Authors of a new book say the 2,500-mile-long ecosystem stores more carbon than other forests — but its lack of an ‘inspiring’ name is keeping it in the dark.

The backs of people in a line hiking on a trail in a forested area.

The photographer's friends hiking through Colonel Bob Wilderness in April 2018. (Hannah Weinberger)

This story was originally published by Undark.

When most people think of rainforests, they conjure up images of the Amazon, the Congo, and Southeast Asia — vast verdant expanses of densely packed forests, dripping with moisture and rich with tropical life. But in fact there’s a huge rainforest in North America, unheralded and underappreciated: the sprawling forested region that stretches some 2,500 miles along the Pacific Coast, from just north of San Francisco to Kodiak Island, Alaska.

Part of the problem, according to Oregon journalists Paul Koberstein and Jessica Applegate, is that the area has no popular name. As a result, we’re missing the forest for the trees, and U.S. and Canadian policymakers and scientists are neglecting a valuable opportunity to marshal resources in their backyard to hit wider climate change targets and improve conservation

Giving the Pacific rainforest “an inspiring name could significantly elevate its profile, a necessary first step toward granting it the international recognition it deserves as one of the world’s most vital carbon sinks, alongside the Amazon,” the authors argue in Canopy of Titans: The Life and Times of the Great North American Temperate Rainforest.

“At various times,” they note, “people have called the temperate rainforest Salmon Nation, the Rainforests of Home, Northeast Pacific coastal temperate rainforest, Pacific coastal temperate rainforest, Pacific Rain Forest, Cascadian Raincoast Forest, or the Northwest Coast Cultural Area. None of the names have stuck.”

The name Koberstein and Applegate ultimately land on — the Pacific coastal temperate rainforest — is one used by a small cadre of forest scientists, and while it may lack the associative power of the Amazon, it accurately reflects the region’s status as a unified ecosystem worthy of the same attention that tropical rainforests receive in the global effort to mitigate climate change.

With their huge expanses of tall trees and high levels of rainfall, rainforests are home to some of the world’s most diverse ecosystems and breathe in vast amounts of carbon dioxide from the atmosphere while producing oxygen through photosynthesis. For that reason, they’ve been called the lungs of the Earth. The Pacific Coast rainforest as a whole stores more carbon per unit area than any other forest in the world, and it represents more than one-third of remaining temperate rainforests worldwide, the authors write.

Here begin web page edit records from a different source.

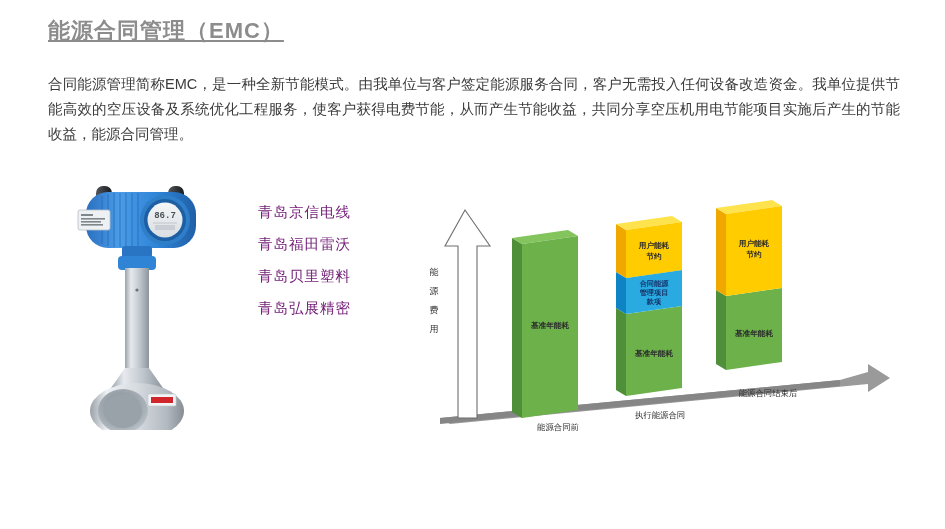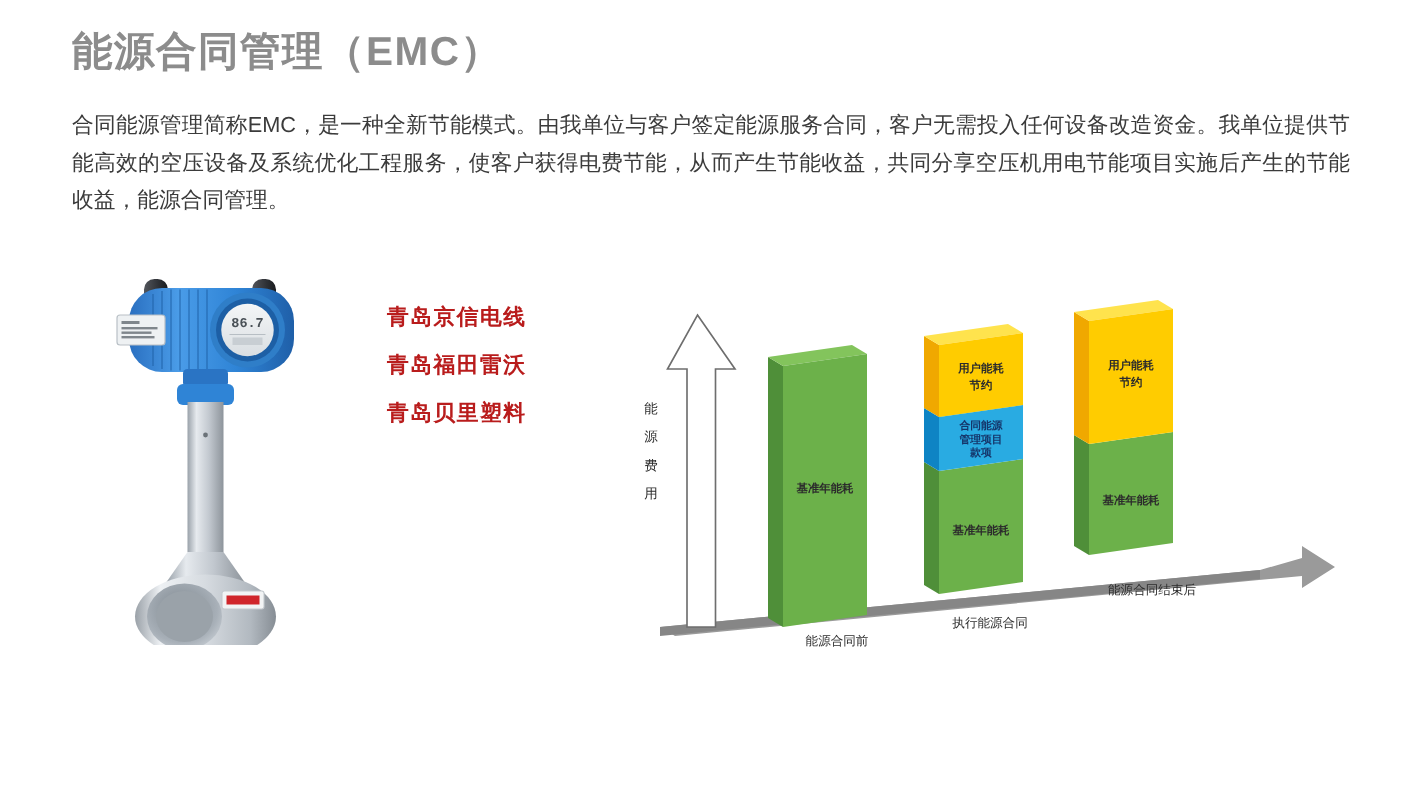"能源合同管理（EMC）" .page-title { font-size: 27px -> 22px; text-decoration: none -> underline }
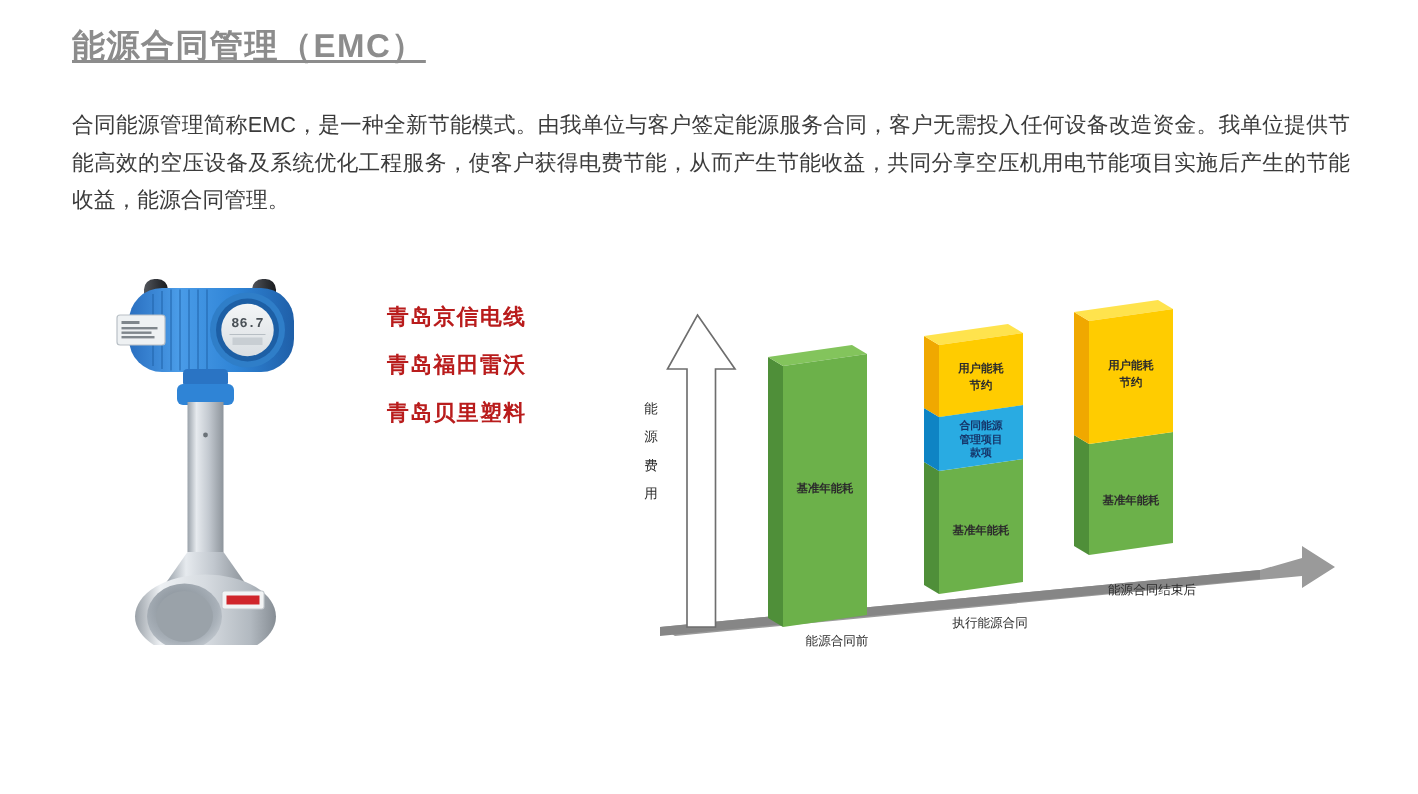"青岛京信电线" .client-item { color: #b91c1c -> #701a75; font-weight: bold -> normal }
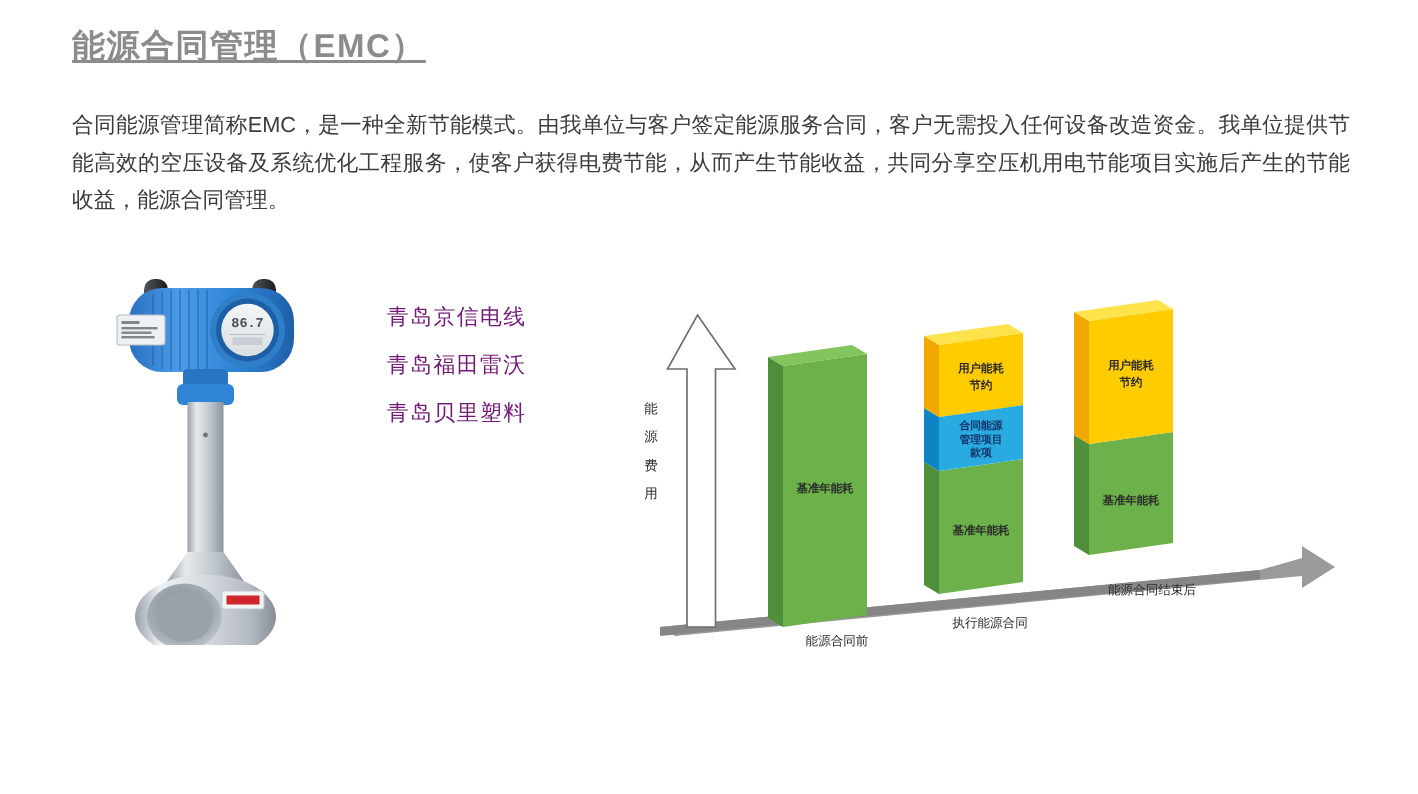"青岛弘展精密" div.client-item { html: none -> <div>青岛弘展精密</div> }
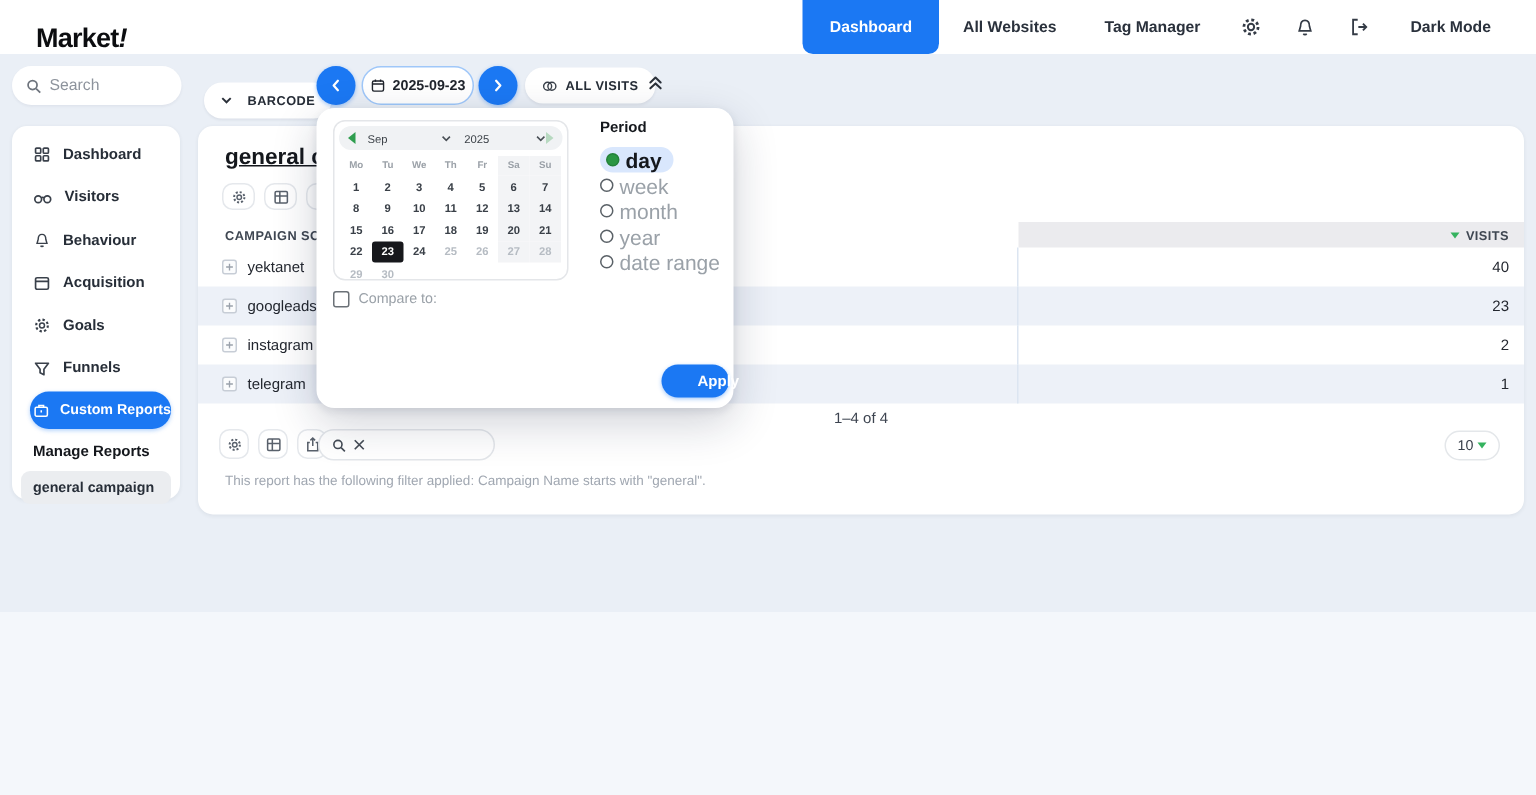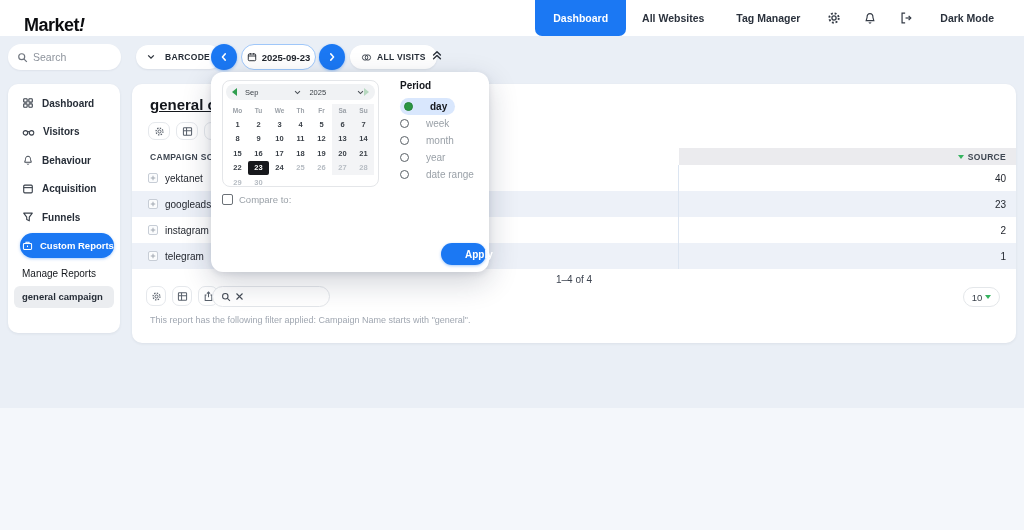"BARCODE" .barcode { top: 45px -> 55px }
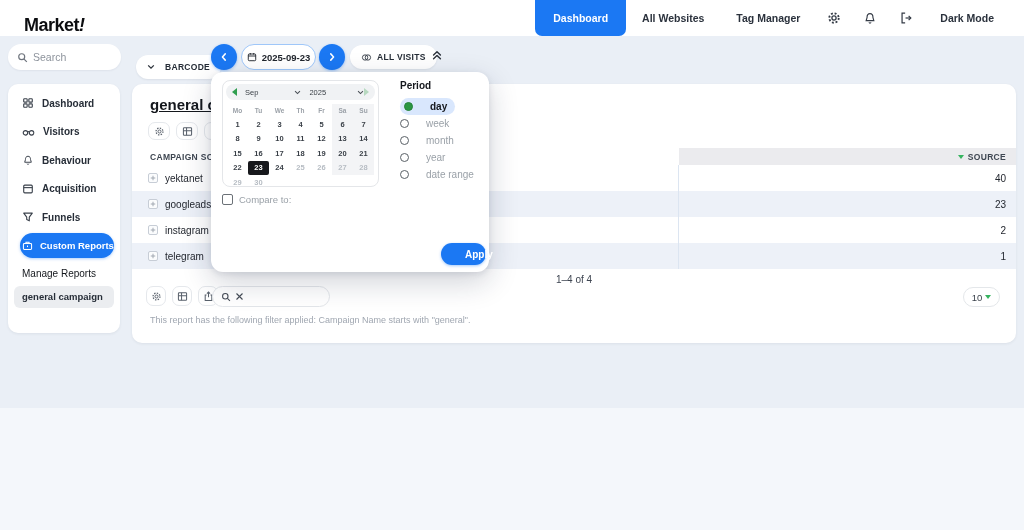"day" .period { font-size: 10px -> 14px; gap: 17px -> 4px }
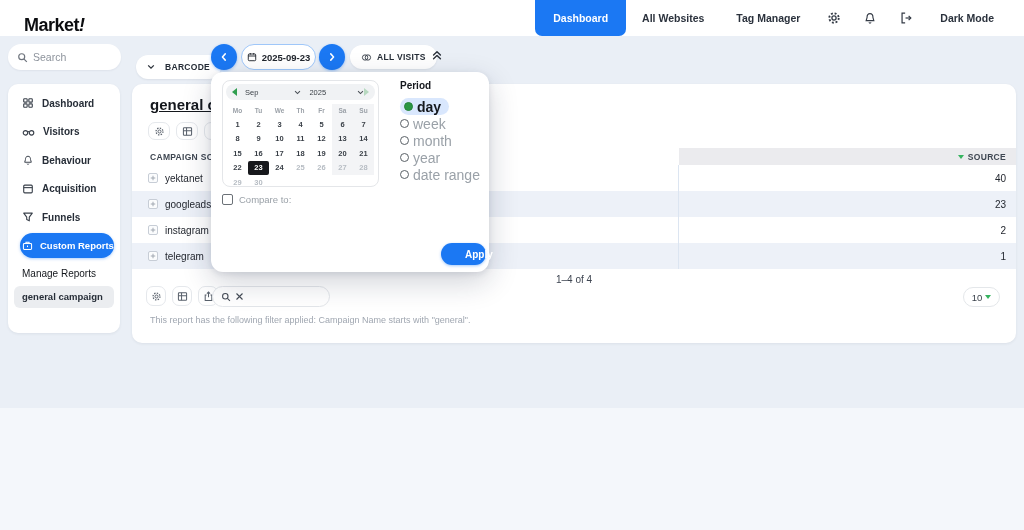"SOURCE" span { text: SOURCE -> VISITS }
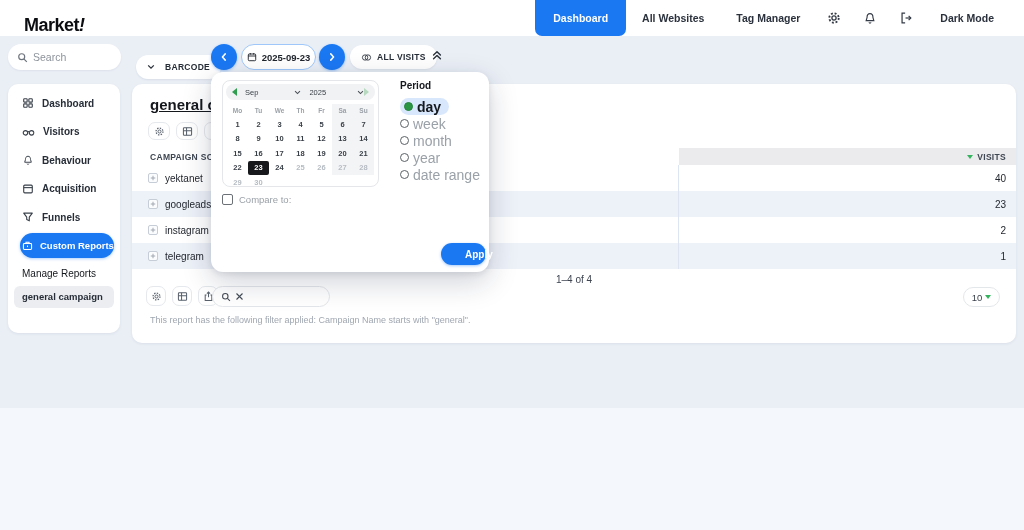"Goals" div.sideitem { html: none -> <div> <span> <svg> <circle></circle> <circle></circle> </svg> </span> <span>Goals</span> </div> }
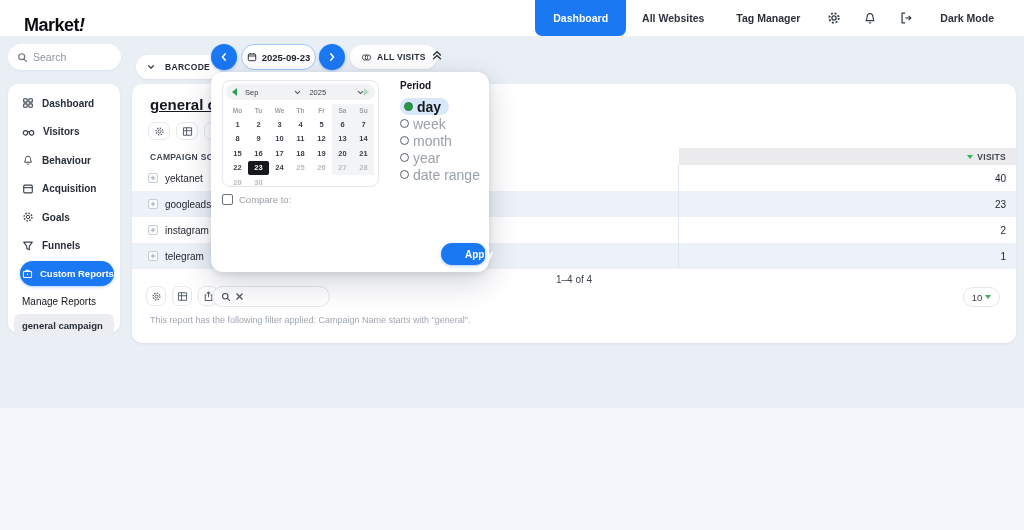"Manage Reports" .sidelabel { font-weight: 400 -> 700 }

Drawing on research and interviews with more than a hundred scientists and other experts, Koberstein and Applegate, who run the environmental outlet Cascadia Times, make a persuasive case that the region deserves an elevated profile and that logging and pollution are threatening the rainforest’s ability to stabilize rising greenhouse gases. And the solution to prevent further degradation, they maintain, is not to plant more trees — or “carbon-capturing machines” — but rather to protect the oldest among them and prevent unsustainable logging.

To bolster their argument, the authors journey throughout the Pacific coastal region, building a detailed portrait of the forest and its constituent parts, its environmental value, and the various threats it faces. There are vivid accounts of California’s redwoods, Oregon’s wetlands, Washington’s colossal Douglas firs, British Columbia’s salmon runs and Canada’s Great Bear Rainforest, which abuts Alaska’s Tongass National Forest. We learn, for example, that the Pacific rainforest houses three of the world’s seven species of trees that grow over 300 feet tall and that the roots of one of these, the coast redwood, may reach only 10 feet deep while its first branches can be 250 feet above them.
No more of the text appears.